The last point should be stronger : Unicode manipulation is complex. Some things that may appear trivial, like comparing two strings in a case independant way, aren't at all. A developper who makes its fast conversion function is simply adding a bug.
And really. If a developer doesn't understand everything regarding Unicode, tell him it's simply mandatory to use UTF-8. Other encodings are for people who really really know what they're doing.
> * When dealing with strings in your favorite programming language, always know whether it's an array of Unicode code-points, or of bytes in UTF-8, or some third messed-up thing.
What is an 'array of Unicode code-points'. I actually reread the article thinking that my unicode chops were getting rusty if I didn't know what that meant, but after rereading it, I still don't know what you mean.
[I wrote a half a dozen 'do you mean _____' suggestions, but I think I'll just let you explain. :) ]

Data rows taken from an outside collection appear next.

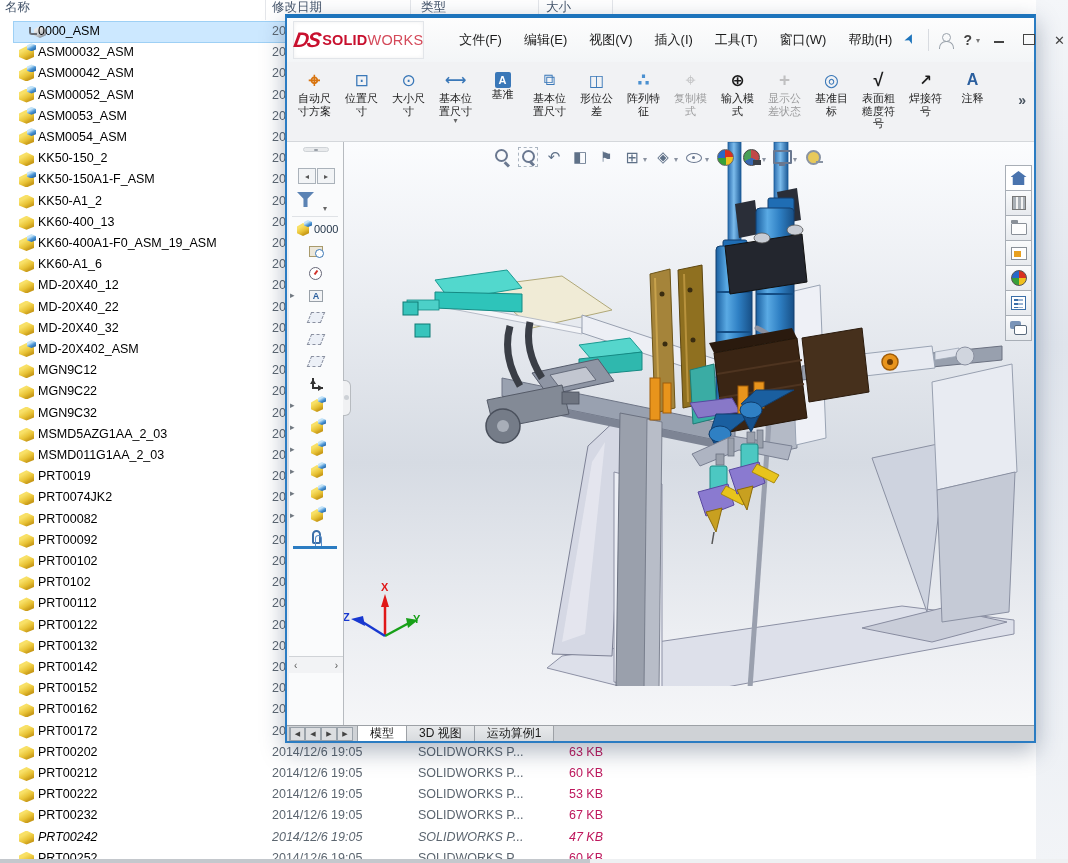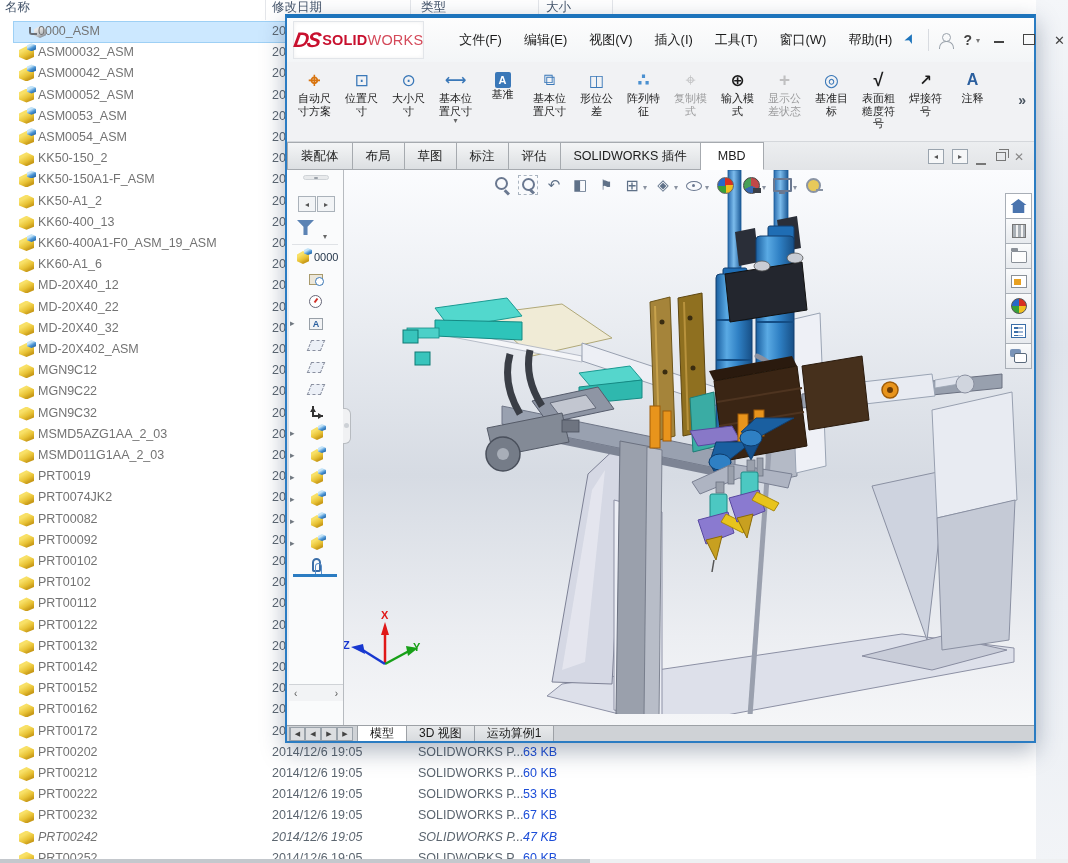"0000_ASM" .fname { color: #737373 -> #000000 }
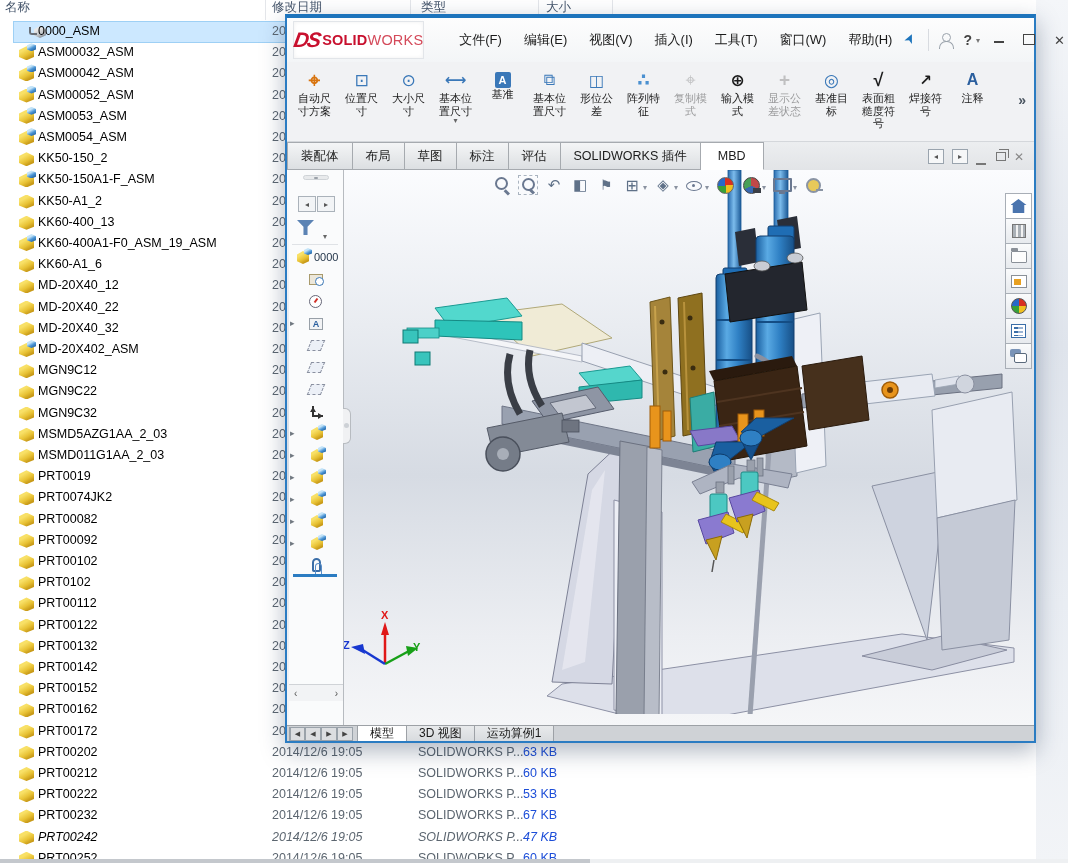"装配体" div { html: <div> <div> <span>装配体</span> <span>布局</span> <span>草图</span> <span>标注</span> <span>评估</span> <span>SOLIDWORKS 插件</span> <span>MBD</span> </div> <div> <span></span> <span></span> <span></span> <span></span> <span></span> </div> </div> -> none }
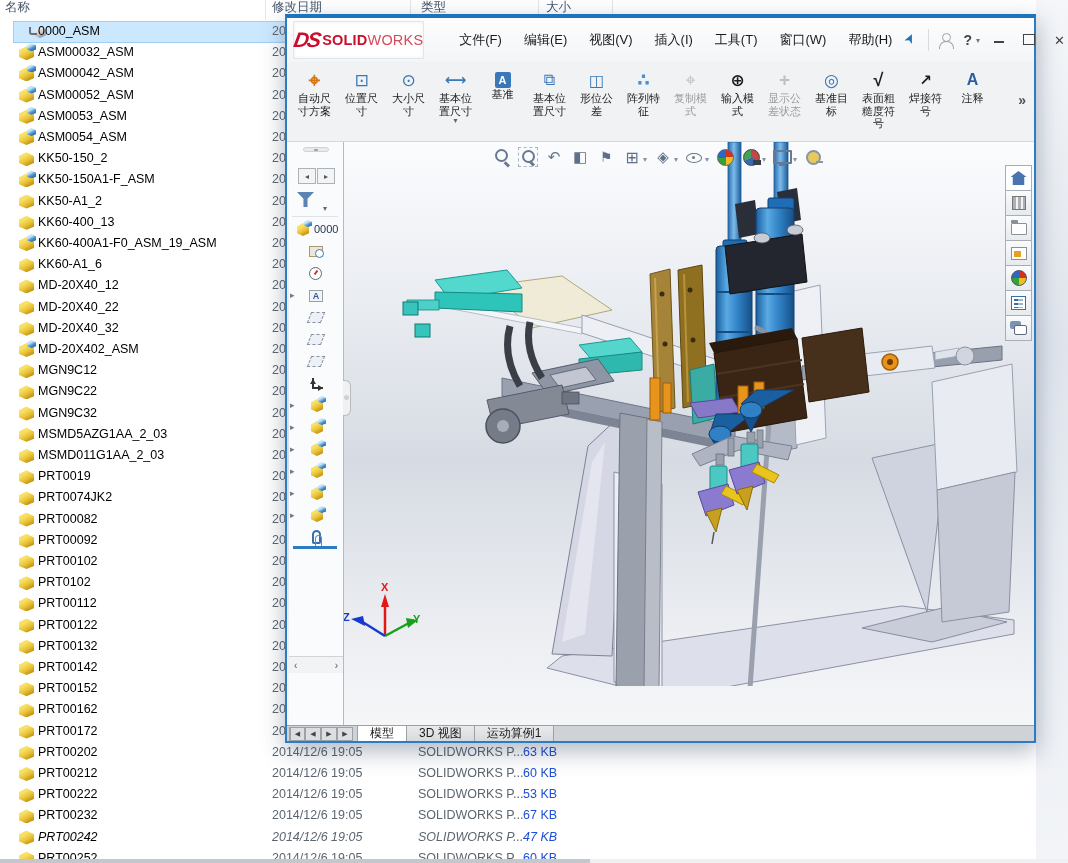"63 KB" .fsize { color: #1d4ed8 -> #be185d; text-align: left -> right }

Sorry for the unclear wording; I meant "an array of fixed-width values, each of which stores a single Unicode code-point". For example, any program that stores text in UCS-4: an array of 32-bit values, each holding a single code point.
This is how way too many people think that UTF-16 works: each code point gets 16 bits, and you have an array of them, so you can count characters, do O(1) random indexing, and so on. This is a harmful myth, of course. Code points do not correspond neatly to glyphs, and UTF-16 is a variable-width encoding, although most people don't use code points outside the basic multilingual plane, so a lot of people can get away with pretending that it's fixed-width, until they can't.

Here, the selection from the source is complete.